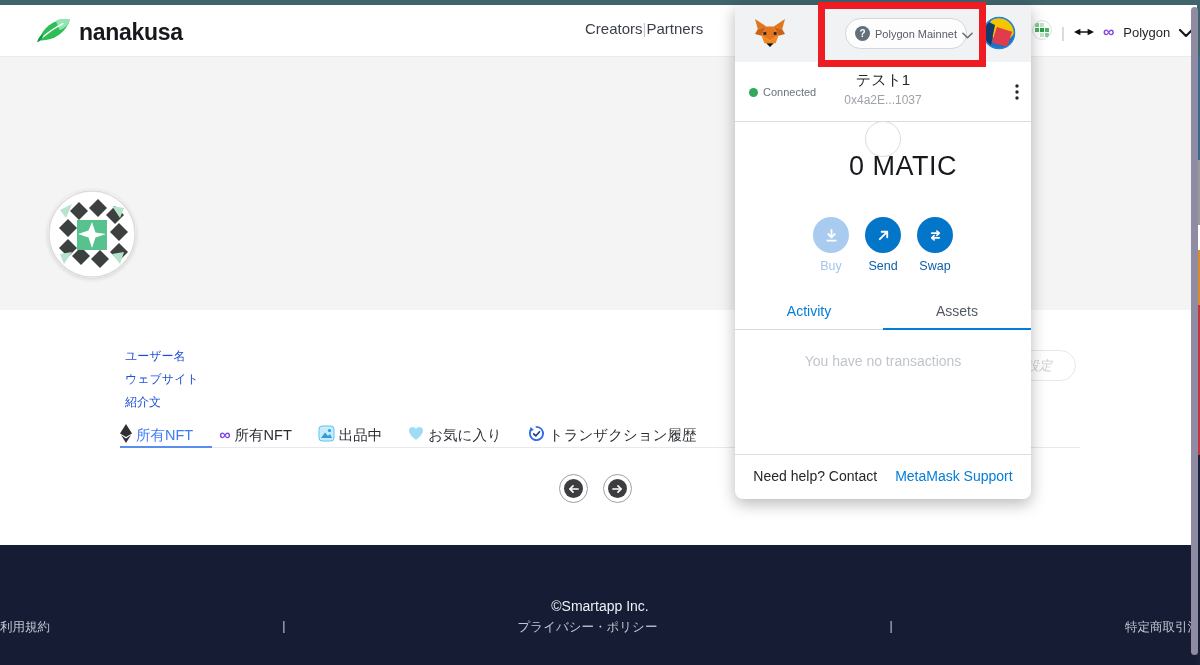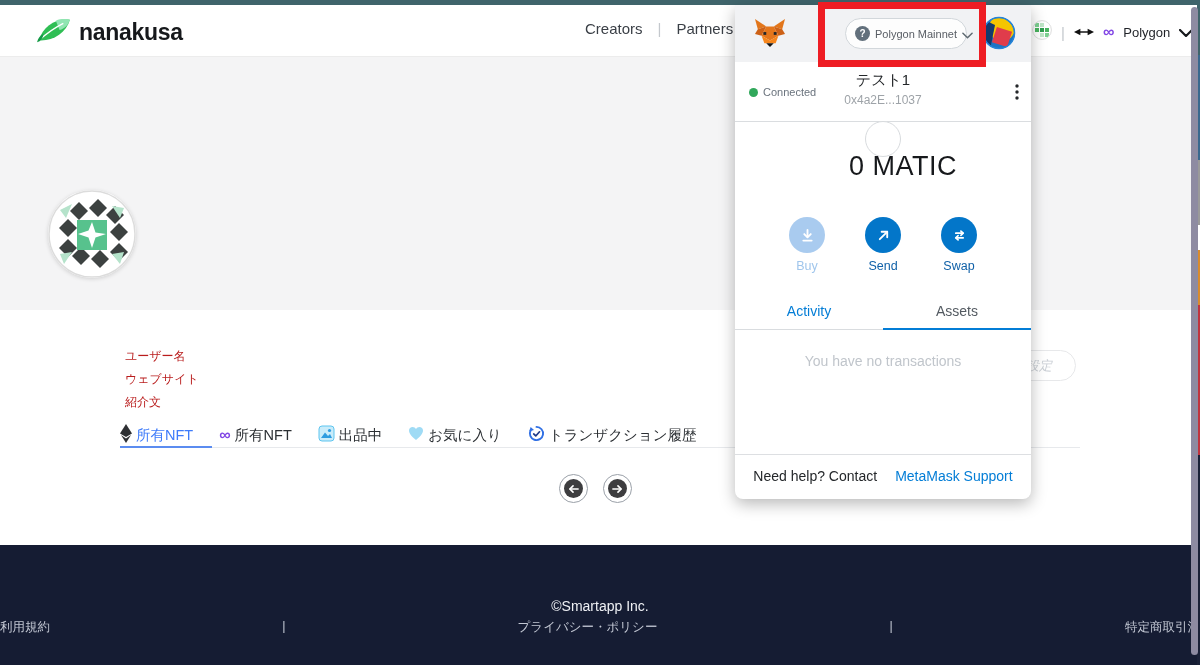--- a/index.html
+++ b/index.html
@@ -11,7 +11,7 @@
   .site-header { position:absolute; left:0; top:5px; width:100%; height:52px; background:#fff; border-bottom:1px solid #ececec; }
   .brand { position:absolute; left:34px; top:10px; display:flex; align-items:center; gap:7px; cursor:pointer; }
   .brand-text { font-size:23px; font-weight:800; color:#16181b; letter-spacing:-0.3px; }
-  .main-nav { position:absolute; left:585px; top:15px; display:flex; align-items:center; gap:15px; font-size:15px; color:#3a3f46; }
+  .main-nav { position:absolute; left:585px; top:15px; display:flex; align-items:center; font-size:15px; color:#3a3f46; }
   .nav-link { cursor:pointer; }
   .nav-sep { color:#c4c8cd; }
   .header-right { position:absolute; left:1032px; top:15px; display:flex; align-items:center; gap:9px; }

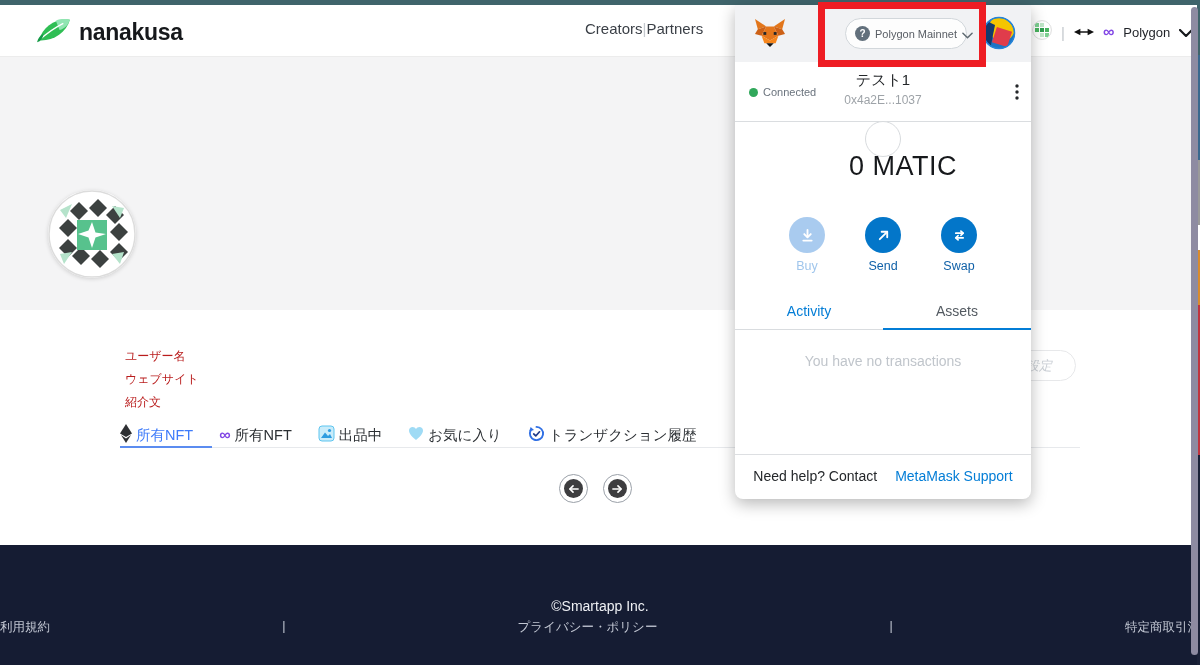--- a/index.html
+++ b/index.html
@@ -62,7 +62,7 @@
   .token-circle { position:absolute; left:50%; margin-left:-18px; top:116px; width:36px; height:36px; border:1px solid #d8dbde; border-radius:50%; background:#fff; }
   .mm-balance { position:absolute; left:0; top:146px; width:100%; text-align:center; font-size:27px; font-weight:500; color:#17191c; letter-spacing:.5px;padding-left:40px; }
 
-  .mm-actions { position:absolute; left:0; top:212px; width:100%; display:flex; justify-content:center; gap:32px; }
+  .mm-actions { position:absolute; left:0; top:212px; width:100%; display:flex; justify-content:center; gap:8px; }
   .action { display:flex; flex-direction:column; align-items:center; gap:6px; width:44px; cursor:pointer; }
   .action-circle { width:36px; height:36px; border-radius:50%; display:flex; align-items:center; justify-content:center; }
   .action.buy .action-circle { background:#a9cbef; }

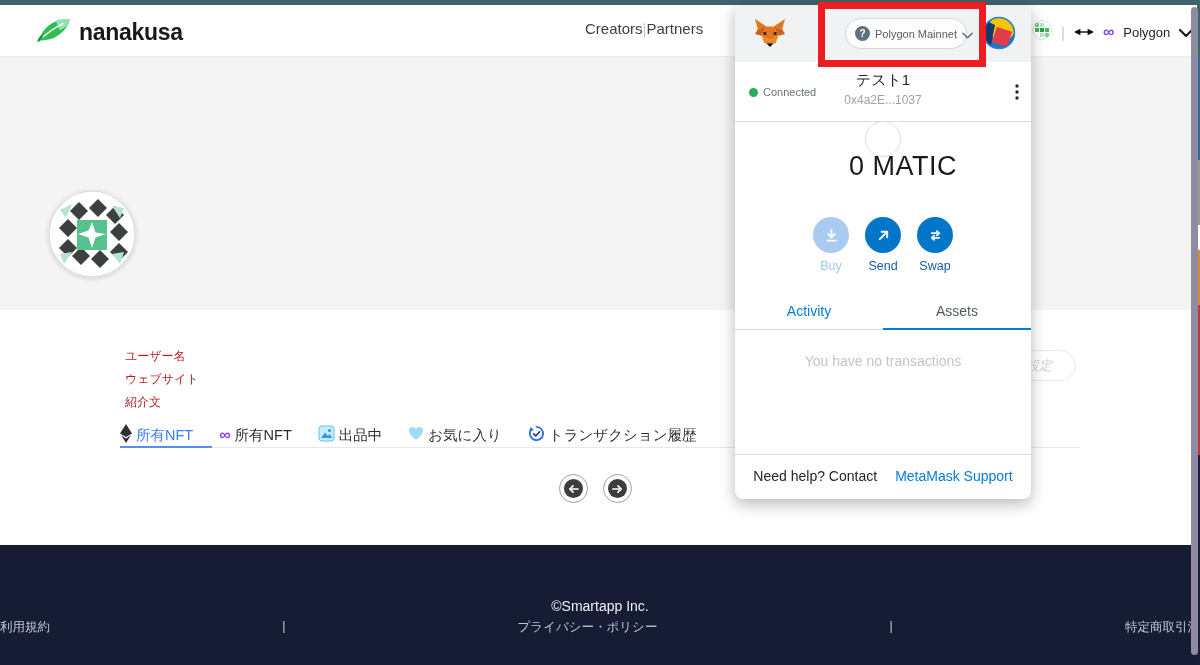--- a/index.html
+++ b/index.html
@@ -22,7 +22,7 @@
   
   .hero-band { position:absolute; left:0; top:57px; width:100%; height:253px; background:#f4f4f5; }
   .profile-avatar { position:absolute; left:48px; top:190px; width:88px; height:88px; border-radius:50%; background:#fff; box-shadow:0 1px 4px rgba(0,0,0,.15); }
-  .profile-label { position:absolute; left:125px; font-size:12px; color:#b91c1c; }
+  .profile-label { position:absolute; left:125px; font-size:12px; color:#1d4ed8; }
   .lbl-username { top:348px; } .lbl-website { top:371px;text-align:right; } .lbl-bio { top:394px; }
   .settings-button { position:absolute; left:1002px; top:350px; width:74px; height:31px; border:1px solid #e7e8ea; border-radius:16px; background:#fff; color:#c9ced4; font-size:13px; display:flex; align-items:center; justify-content:center; z-index:5; cursor:pointer;font-style:italic; }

#### [EXERCISE OBJECTIVE]
Restate exactly, and only, the line containing "left:125px; font-size:12px; color:#1d4ed8;" together with all lines after it to the end of the material.

#### [SOLVED PROBLEM]
+  .profile-label { position:absolute; left:125px; font-size:12px; color:#1d4ed8; }
   .lbl-username { top:348px; } .lbl-website { top:371px;text-align:right; } .lbl-bio { top:394px; }
   .settings-button { position:absolute; left:1002px; top:350px; width:74px; height:31px; border:1px solid #e7e8ea; border-radius:16px; background:#fff; color:#c9ced4; font-size:13px; display:flex; align-items:center; justify-content:center; z-index:5; cursor:pointer;font-style:italic; }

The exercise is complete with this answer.